## What you have to do
In the data below, reproduce everything exactly except the images.

## Provided material
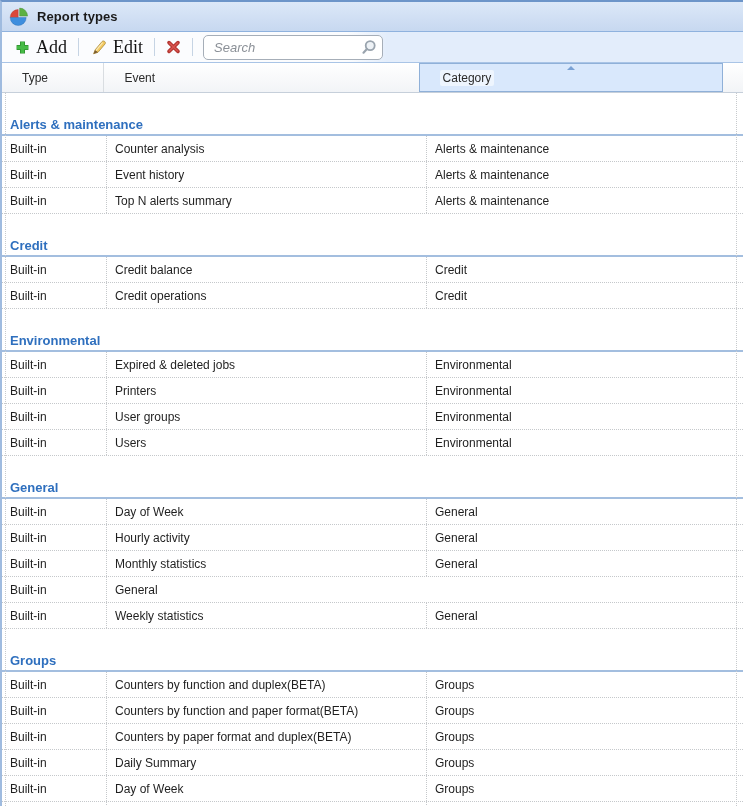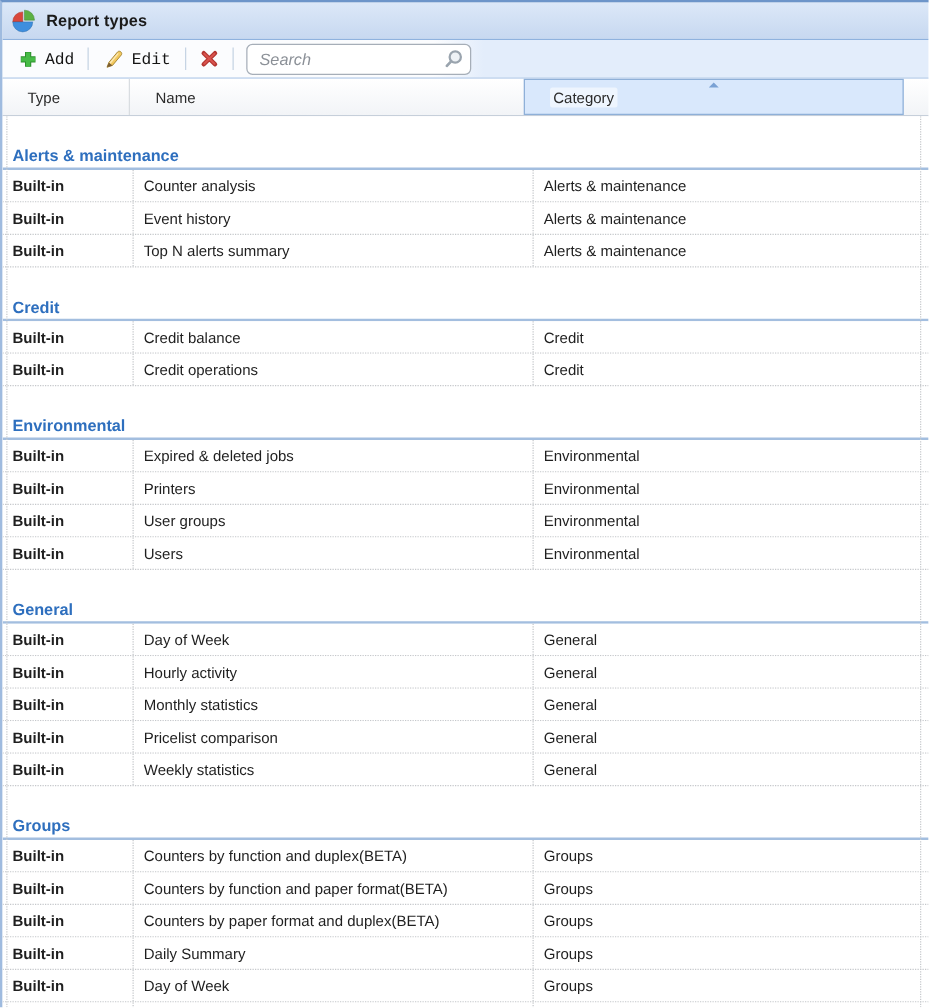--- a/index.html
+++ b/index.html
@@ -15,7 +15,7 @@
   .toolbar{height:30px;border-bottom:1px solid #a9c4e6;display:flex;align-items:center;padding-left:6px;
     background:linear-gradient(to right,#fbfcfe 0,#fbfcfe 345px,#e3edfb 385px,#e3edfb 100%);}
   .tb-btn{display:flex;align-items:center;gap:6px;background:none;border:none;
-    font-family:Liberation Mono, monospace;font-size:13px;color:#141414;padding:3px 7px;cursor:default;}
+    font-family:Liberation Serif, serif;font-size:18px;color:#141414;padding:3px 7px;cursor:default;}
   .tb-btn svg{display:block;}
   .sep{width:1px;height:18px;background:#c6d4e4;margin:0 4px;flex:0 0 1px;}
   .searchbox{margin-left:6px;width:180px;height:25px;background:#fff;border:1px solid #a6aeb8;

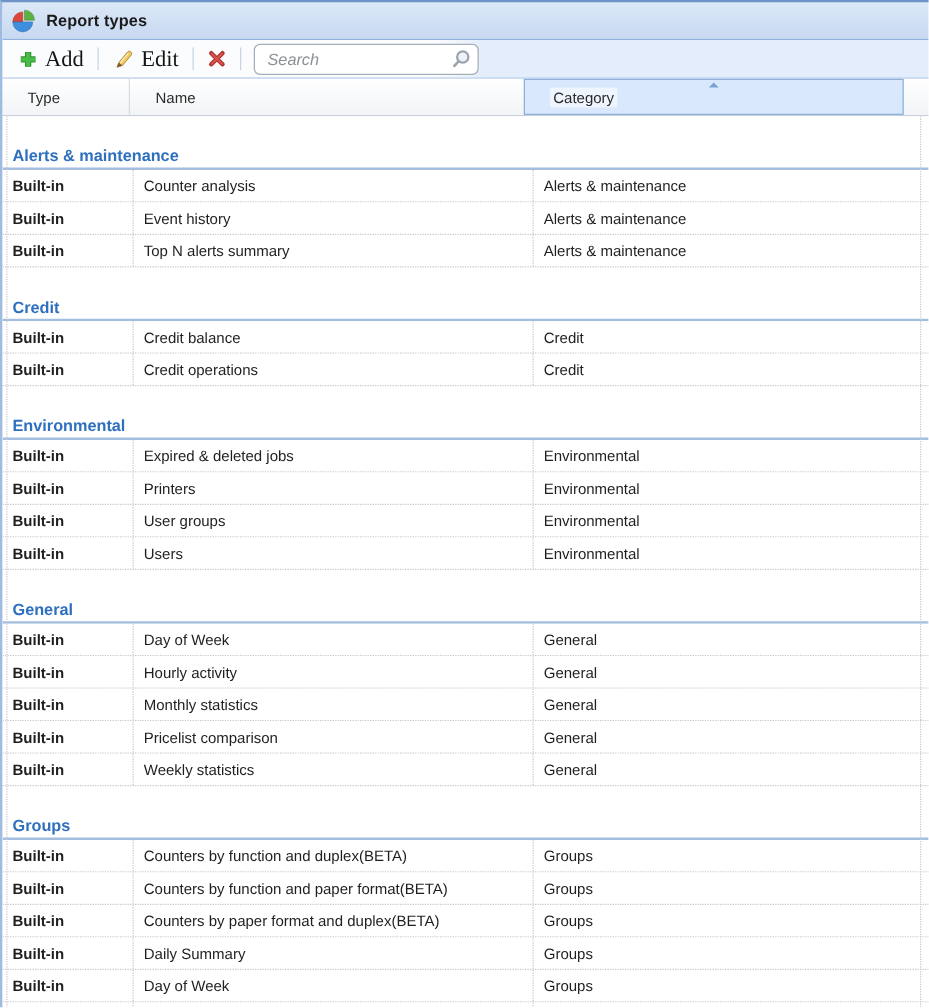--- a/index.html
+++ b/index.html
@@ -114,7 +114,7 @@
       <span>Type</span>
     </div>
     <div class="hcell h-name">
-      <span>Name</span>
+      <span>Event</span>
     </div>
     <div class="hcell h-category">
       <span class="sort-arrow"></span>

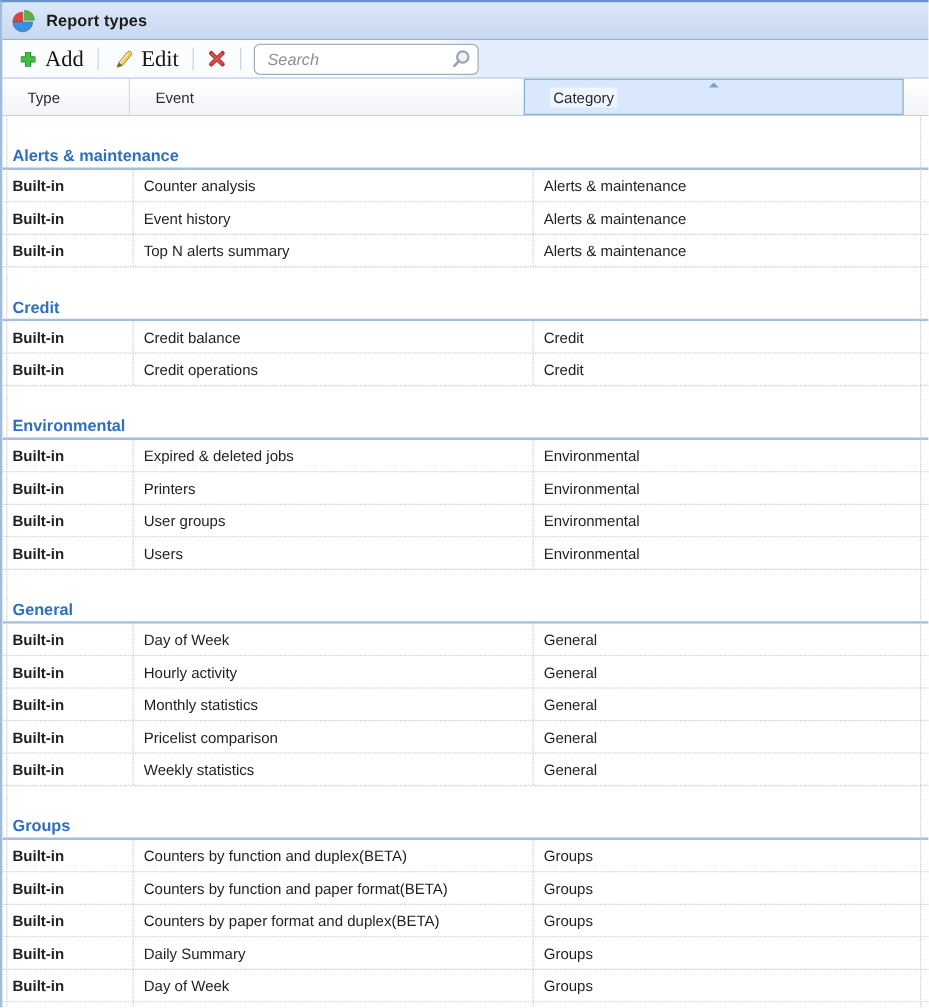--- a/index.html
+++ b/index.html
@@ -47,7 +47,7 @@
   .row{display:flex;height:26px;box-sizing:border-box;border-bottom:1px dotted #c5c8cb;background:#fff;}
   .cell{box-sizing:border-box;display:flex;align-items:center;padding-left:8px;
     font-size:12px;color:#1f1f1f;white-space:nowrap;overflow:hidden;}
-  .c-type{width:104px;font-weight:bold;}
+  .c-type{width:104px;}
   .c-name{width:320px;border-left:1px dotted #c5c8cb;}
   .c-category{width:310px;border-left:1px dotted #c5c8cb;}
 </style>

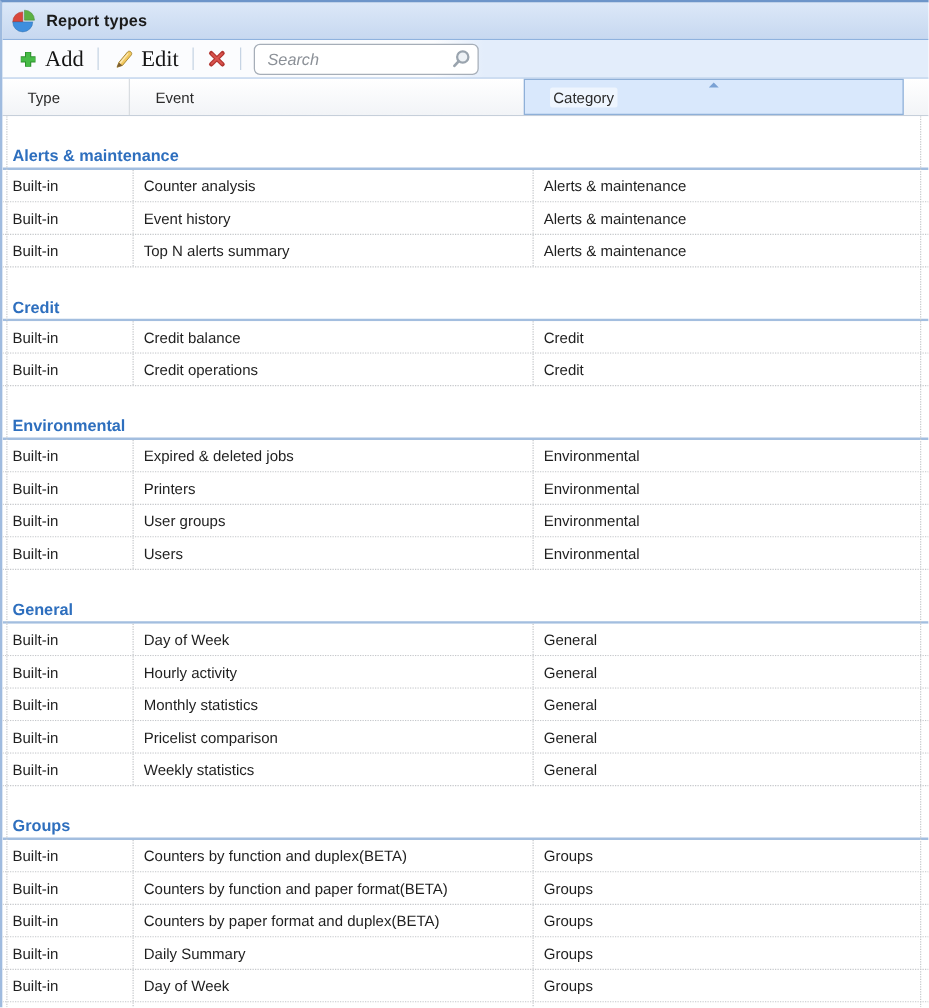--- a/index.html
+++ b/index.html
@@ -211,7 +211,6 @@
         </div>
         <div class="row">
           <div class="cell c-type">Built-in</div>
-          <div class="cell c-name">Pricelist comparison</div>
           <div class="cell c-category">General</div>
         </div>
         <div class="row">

## Task solution
--- a/index.html
+++ b/index.html
@@ -15,7 +15,7 @@
   .toolbar{height:30px;border-bottom:1px solid #a9c4e6;display:flex;align-items:center;padding-left:6px;
     background:linear-gradient(to right,#fbfcfe 0,#fbfcfe 345px,#e3edfb 385px,#e3edfb 100%);}
   .tb-btn{display:flex;align-items:center;gap:6px;background:none;border:none;
-    font-family:Liberation Mono, monospace;font-size:13px;color:#141414;padding:3px 7px;cursor:default;}
+    font-family:Liberation Serif, serif;font-size:18px;color:#141414;padding:3px 7px;cursor:default;}
   .tb-btn svg{display:block;}
   .sep{width:1px;height:18px;background:#c6d4e4;margin:0 4px;flex:0 0 1px;}
   .searchbox{margin-left:6px;width:180px;height:25px;background:#fff;border:1px solid #a6aeb8;

--- a/index.html
+++ b/index.html
@@ -114,7 +114,7 @@
       <span>Type</span>
     </div>
     <div class="hcell h-name">
-      <span>Name</span>
+      <span>Event</span>
     </div>
     <div class="hcell h-category">
       <span class="sort-arrow"></span>

--- a/index.html
+++ b/index.html
@@ -47,7 +47,7 @@
   .row{display:flex;height:26px;box-sizing:border-box;border-bottom:1px dotted #c5c8cb;background:#fff;}
   .cell{box-sizing:border-box;display:flex;align-items:center;padding-left:8px;
     font-size:12px;color:#1f1f1f;white-space:nowrap;overflow:hidden;}
-  .c-type{width:104px;font-weight:bold;}
+  .c-type{width:104px;}
   .c-name{width:320px;border-left:1px dotted #c5c8cb;}
   .c-category{width:310px;border-left:1px dotted #c5c8cb;}
 </style>

--- a/index.html
+++ b/index.html
@@ -211,7 +211,6 @@
         </div>
         <div class="row">
           <div class="cell c-type">Built-in</div>
-          <div class="cell c-name">Pricelist comparison</div>
           <div class="cell c-category">General</div>
         </div>
         <div class="row">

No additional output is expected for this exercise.